Hard fault after load task stack from storage

Sorry my English is little.

I am running FreeRTOS on an MSP432 Launchpad, which features a Cortex M4F MCU. For a specific purpose, I need to save all task stacks and TCBs to secondary storage and then load them back. Below is the entire process:

Upon completion of the saving process, the program will enter a forever loop, allowing me to halt the IDE. After rebuilding and restarting the program, the operating system will load the task stacks and TCBs from storage and add them to the ready list.

Initially, I added three tasks to the OS, and everything worked fine. However, upon adding another task that includes a float array, the program encountered a hard fault upon restarting.

All four tasks are from MiBench. The three tasks that worked fine are bitcnt, basicmath, and strsch. Strsch performs string search with a predefined string, thus involving a character array.
The fourth task is FFT, which performs Fourier transform with specific input, building 6 float arrays with these inputs. However, the FFT task enters a hard fault.

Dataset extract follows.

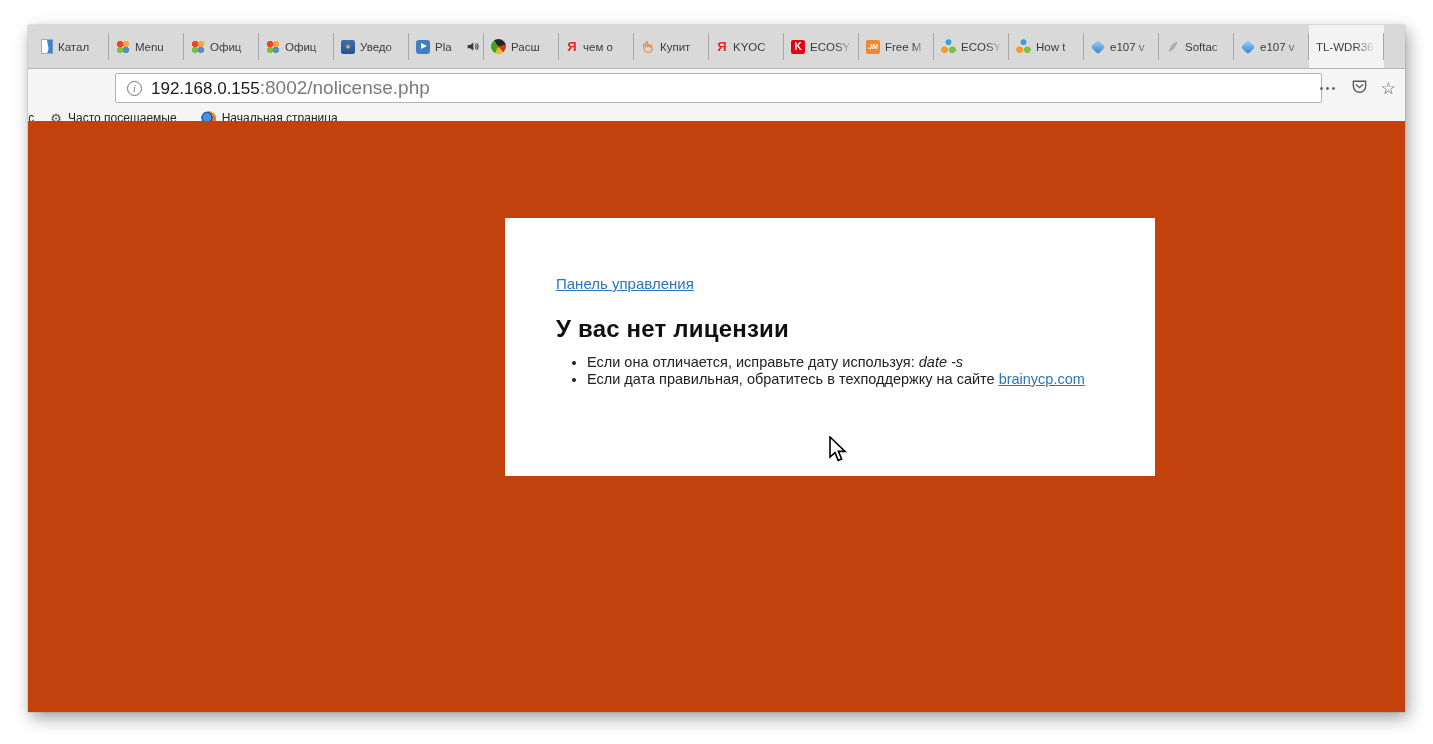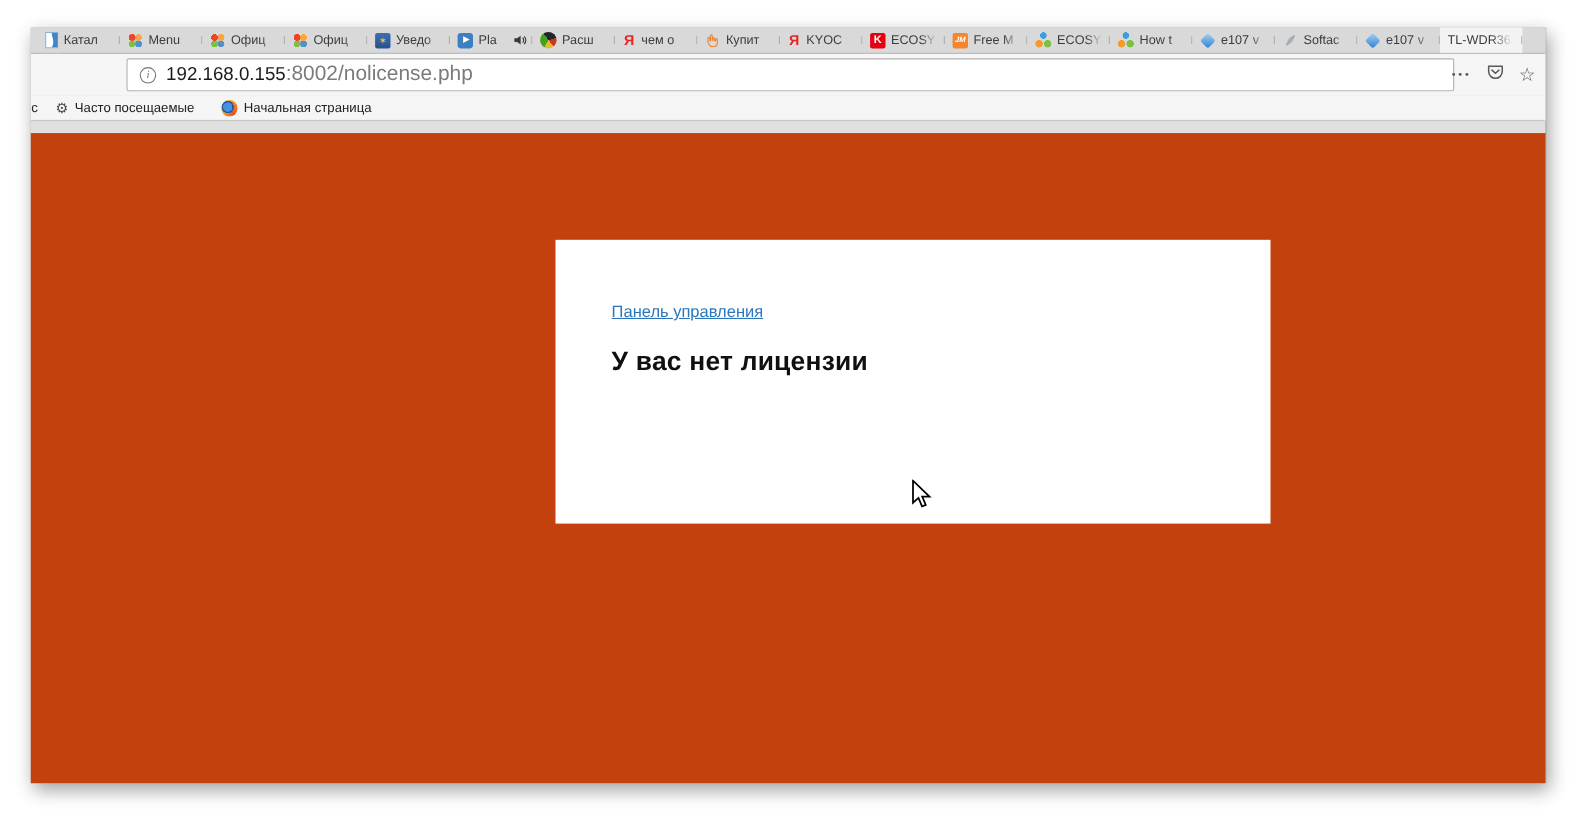"Катал" .tabbar { height: 24px -> 44px }
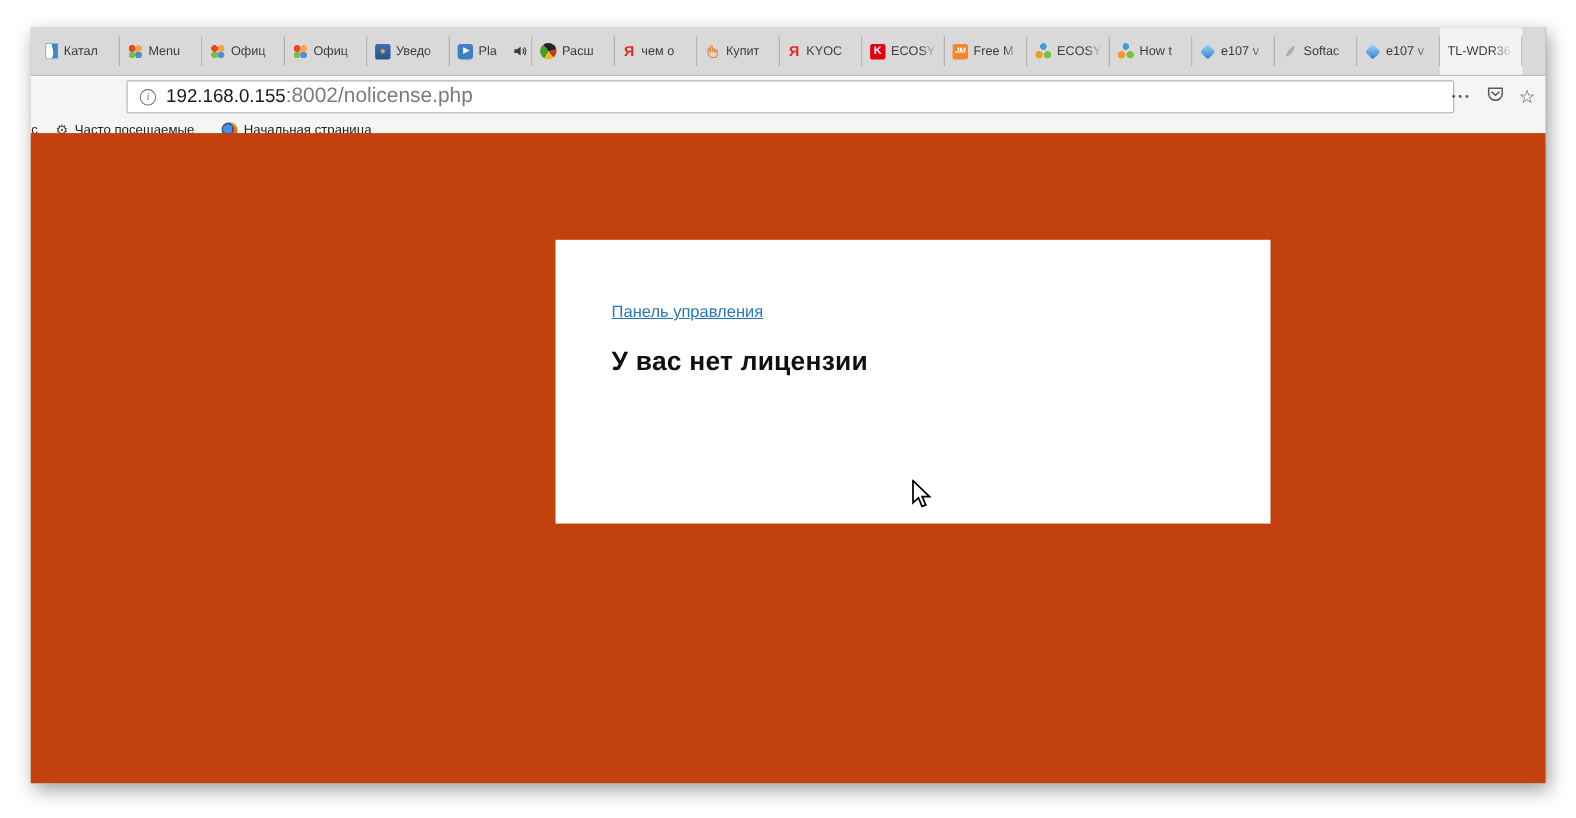"Если она отличается, исправьте дату" ul { html: none -> <ul> <li><span>Если она отличается, исправьте дату используя: </span><span>date -s</span></li> <li><span>Если дата правильная, обратитесь в техподдержку на сайте </span><a>brainycp.com</a></li> </ul> }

I also ran a test task that utilized an integer array for simple math operations, and it worked without any issues. However, when I changed the integer array to a float array, a hard fault occurred.

void testArrrayTask()
{
    //change array type to int, this task will work fine.
    float a[100];
    float b[100];
    float c[100];
    int i;
    int progress = 0;
    while(1)
    {
        for(i=0;i<100;i++)
        {
            a[i] = rand()%1000;
            b[i] = rand()%1000;
            c[i] = a[i]*b[i] + a[i]/b[i] + (a[i]-b[i]);
        }
        progress+=1;
    }
}

So I think the issue lies with the float type array. Although basicmath involves float operations, it doesn’t store the results in an array.

For the purpose of simply saving and loading task stacks and TCBs, I opted not to use the built-in heap4 for memory management; instead, I used a large uint8_t array. Task stacks and TCB memory are allocated from this array during task creation.

static unsigned char stackMEM[STACK_SIZE];
static unsigned char tcbMEM[sizeof( tskTCB ) * TASK_NUM];

void * getStackAddr(int taskID)
{
    // add switch case to allocate memory for task
    switch(taskID)
    {
        case IDLE:
            return &idleMEM[0];
        case BASICMATH:
            return &stackMEM[0];
        case BITCNTS:
            return &stackMEM[BASICMATHMEM];
        case STRSRCH:
            return &stackMEM[BASICMATHMEM+BITCNTSMEM];
        case FFT:
            return &stackMEM[BASICMATHMEM+BITCNTSMEM+STRSRCHMEM];
    }
    return &stackMEM[0];
}
void * getTCBAddr(int taskID)
{
    return &tcbMEM[sizeof( tskTCB ) * taskID];
}

I am considering reverting to using heap4 in hopes of resolving this issue, but it may entail considerable work to implement the saving and loading process. Apart from this approach, are there any other solutions to address the float array issue?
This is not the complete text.